■ INSTRUCTIONS FOR THE TASK: In the records below, find the line holding "position:absolute; top:2px; right:12px;" and the line holding "background:repeating-conic-gradient(#f4f5f5 0% 25%, #ebeced". Set down both, with every line between them, exactly.
Start of DATA RECORDS
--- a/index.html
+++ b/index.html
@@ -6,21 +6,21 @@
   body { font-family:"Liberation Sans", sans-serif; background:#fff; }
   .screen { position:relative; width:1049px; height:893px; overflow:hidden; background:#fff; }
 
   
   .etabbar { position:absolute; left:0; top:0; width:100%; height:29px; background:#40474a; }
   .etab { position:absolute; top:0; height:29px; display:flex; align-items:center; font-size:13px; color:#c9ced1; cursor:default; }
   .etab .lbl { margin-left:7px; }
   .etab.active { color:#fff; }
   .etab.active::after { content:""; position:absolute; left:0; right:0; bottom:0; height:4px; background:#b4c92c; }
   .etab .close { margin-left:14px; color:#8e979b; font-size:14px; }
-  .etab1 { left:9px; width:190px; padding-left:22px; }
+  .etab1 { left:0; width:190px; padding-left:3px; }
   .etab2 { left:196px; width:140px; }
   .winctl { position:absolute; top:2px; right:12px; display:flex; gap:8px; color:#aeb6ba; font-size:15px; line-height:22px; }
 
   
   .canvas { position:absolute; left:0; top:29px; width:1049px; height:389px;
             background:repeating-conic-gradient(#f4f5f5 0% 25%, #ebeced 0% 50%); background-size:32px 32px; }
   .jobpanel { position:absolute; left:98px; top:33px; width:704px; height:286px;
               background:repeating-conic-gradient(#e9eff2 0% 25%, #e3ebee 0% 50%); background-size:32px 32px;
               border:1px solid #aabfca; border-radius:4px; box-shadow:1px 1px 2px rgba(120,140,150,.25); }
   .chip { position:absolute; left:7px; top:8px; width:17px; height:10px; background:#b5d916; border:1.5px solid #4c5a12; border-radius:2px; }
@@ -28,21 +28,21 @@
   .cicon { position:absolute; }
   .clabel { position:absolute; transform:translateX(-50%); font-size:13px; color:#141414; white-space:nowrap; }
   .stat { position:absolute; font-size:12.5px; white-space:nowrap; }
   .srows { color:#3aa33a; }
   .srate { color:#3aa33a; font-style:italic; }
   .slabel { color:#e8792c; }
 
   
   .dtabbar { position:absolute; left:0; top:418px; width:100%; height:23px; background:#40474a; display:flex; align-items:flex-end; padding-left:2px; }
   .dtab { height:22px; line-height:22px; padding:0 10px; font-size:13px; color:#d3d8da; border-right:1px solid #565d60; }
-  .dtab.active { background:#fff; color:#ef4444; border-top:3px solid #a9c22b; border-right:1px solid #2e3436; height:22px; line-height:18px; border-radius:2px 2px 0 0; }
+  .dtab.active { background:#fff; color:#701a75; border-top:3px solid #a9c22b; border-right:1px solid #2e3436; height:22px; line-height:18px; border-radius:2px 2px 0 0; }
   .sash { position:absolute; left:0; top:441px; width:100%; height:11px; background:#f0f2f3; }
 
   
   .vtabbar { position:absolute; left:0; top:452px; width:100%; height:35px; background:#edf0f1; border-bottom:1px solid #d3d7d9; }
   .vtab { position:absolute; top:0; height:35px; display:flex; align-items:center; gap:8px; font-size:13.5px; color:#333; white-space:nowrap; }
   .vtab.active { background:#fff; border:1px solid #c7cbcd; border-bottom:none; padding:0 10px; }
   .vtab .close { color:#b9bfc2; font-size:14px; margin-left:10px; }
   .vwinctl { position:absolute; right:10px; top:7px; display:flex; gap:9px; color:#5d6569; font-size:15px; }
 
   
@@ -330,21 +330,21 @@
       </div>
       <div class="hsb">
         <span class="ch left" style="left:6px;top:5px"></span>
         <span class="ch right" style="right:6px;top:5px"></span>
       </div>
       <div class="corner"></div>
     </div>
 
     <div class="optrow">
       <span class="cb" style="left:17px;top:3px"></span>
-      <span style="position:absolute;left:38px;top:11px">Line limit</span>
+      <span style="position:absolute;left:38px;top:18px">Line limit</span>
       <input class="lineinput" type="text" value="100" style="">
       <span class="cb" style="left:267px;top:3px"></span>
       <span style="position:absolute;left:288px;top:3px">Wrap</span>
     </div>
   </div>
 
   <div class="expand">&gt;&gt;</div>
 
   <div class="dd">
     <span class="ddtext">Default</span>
End of DATA RECORDS
■ ANSWER FOR THIS EXERCISE:
   .winctl { position:absolute; top:2px; right:12px; display:flex; gap:8px; color:#aeb6ba; font-size:15px; line-height:22px; }
 
   
   .canvas { position:absolute; left:0; top:29px; width:1049px; height:389px;
             background:repeating-conic-gradient(#f4f5f5 0% 25%, #ebeced 0% 50%); background-size:32px 32px; }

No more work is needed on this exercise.